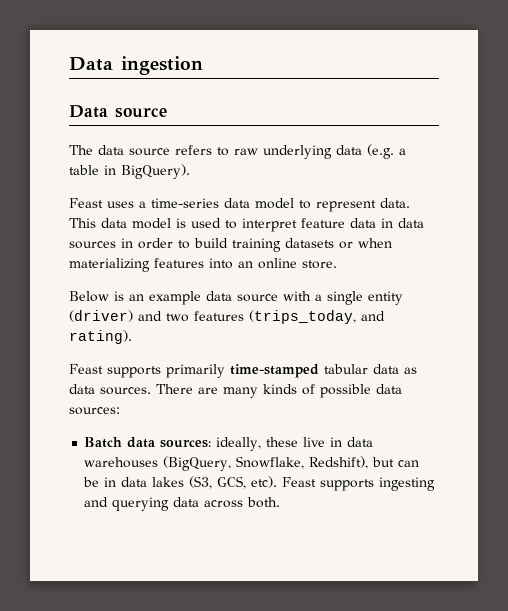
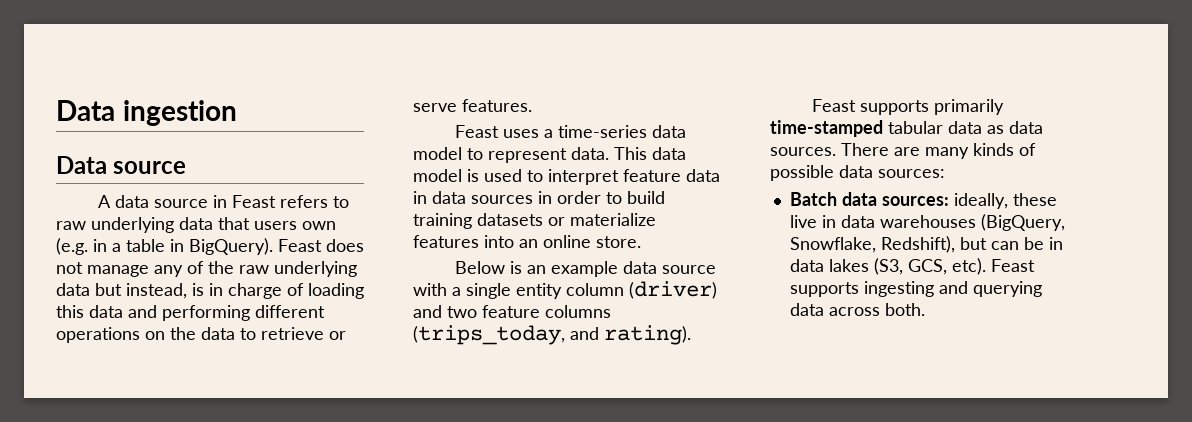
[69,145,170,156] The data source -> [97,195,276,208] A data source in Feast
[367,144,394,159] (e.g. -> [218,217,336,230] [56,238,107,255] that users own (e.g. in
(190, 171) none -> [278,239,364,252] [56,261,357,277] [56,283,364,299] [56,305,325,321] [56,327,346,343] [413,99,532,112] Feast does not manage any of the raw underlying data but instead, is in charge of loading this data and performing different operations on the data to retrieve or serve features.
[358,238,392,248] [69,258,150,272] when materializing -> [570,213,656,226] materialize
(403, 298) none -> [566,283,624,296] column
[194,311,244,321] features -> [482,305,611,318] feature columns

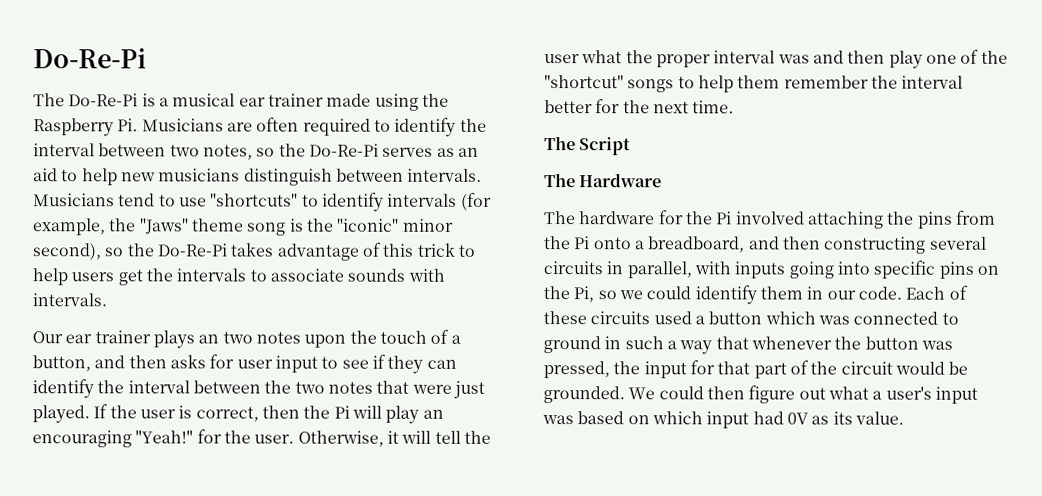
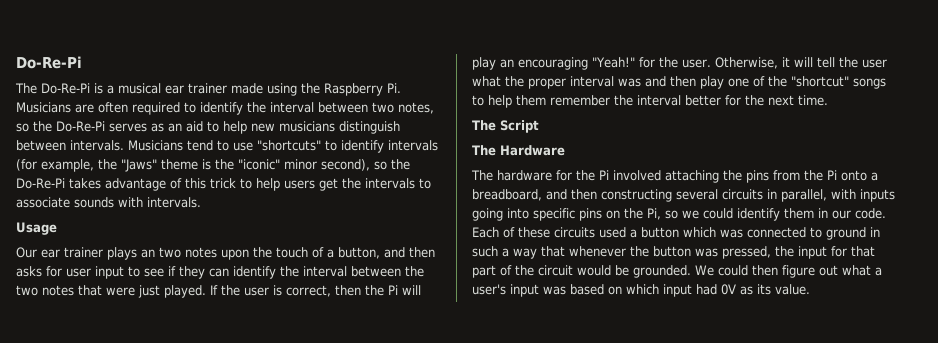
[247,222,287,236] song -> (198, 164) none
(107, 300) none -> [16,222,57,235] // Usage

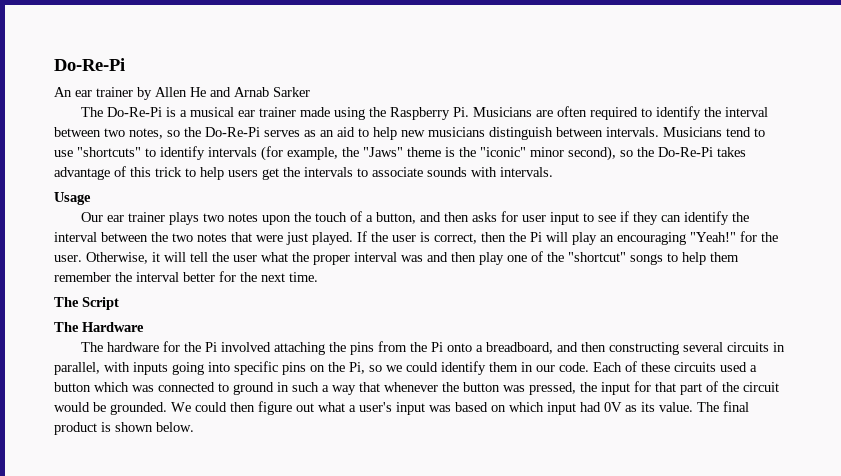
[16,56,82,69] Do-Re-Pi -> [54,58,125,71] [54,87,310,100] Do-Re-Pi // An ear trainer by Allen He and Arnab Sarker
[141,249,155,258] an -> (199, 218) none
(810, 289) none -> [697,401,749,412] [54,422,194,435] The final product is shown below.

* * *

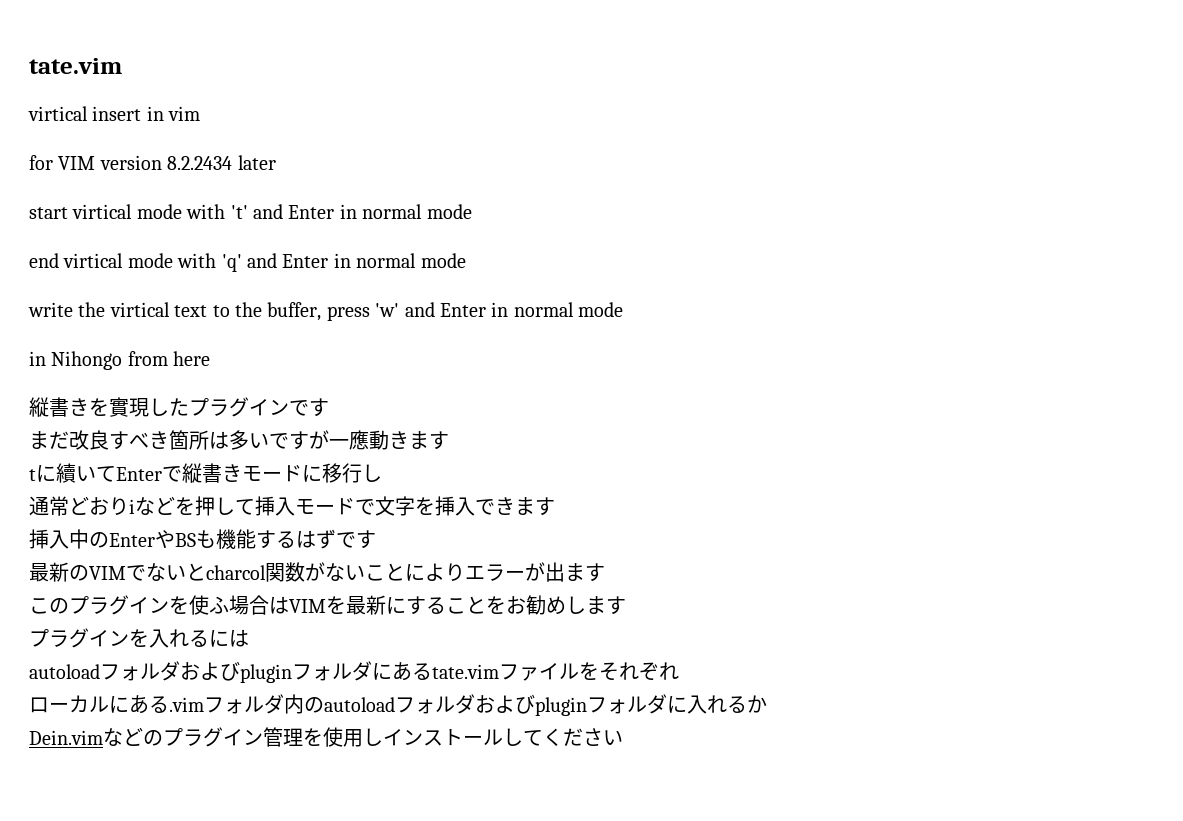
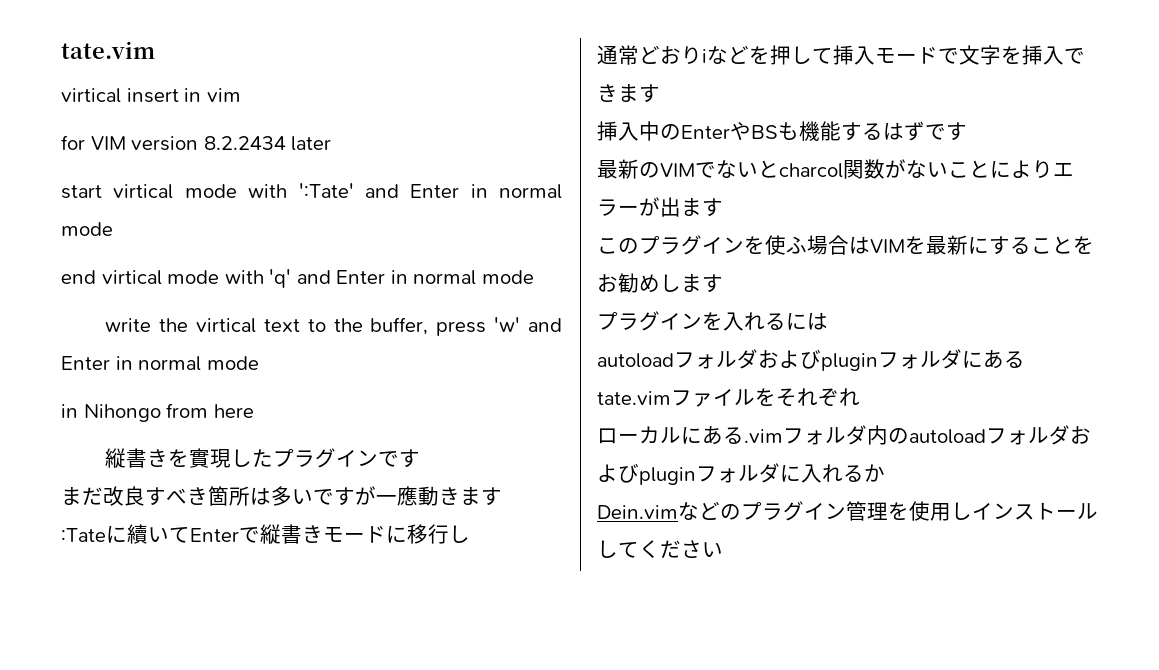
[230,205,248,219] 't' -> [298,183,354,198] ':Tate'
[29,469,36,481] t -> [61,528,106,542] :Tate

What you have to do:
Beginning at the line with "[230,205,248,219] 't' ->" and ending at the line with "[29,469,36,481] t -> [61,528,106,542] :Tate", reproduce each line of the data above exactly, and add no other lines.

Response area:
[230,205,248,219] 't' -> [298,183,354,198] ':Tate'
[29,469,36,481] t -> [61,528,106,542] :Tate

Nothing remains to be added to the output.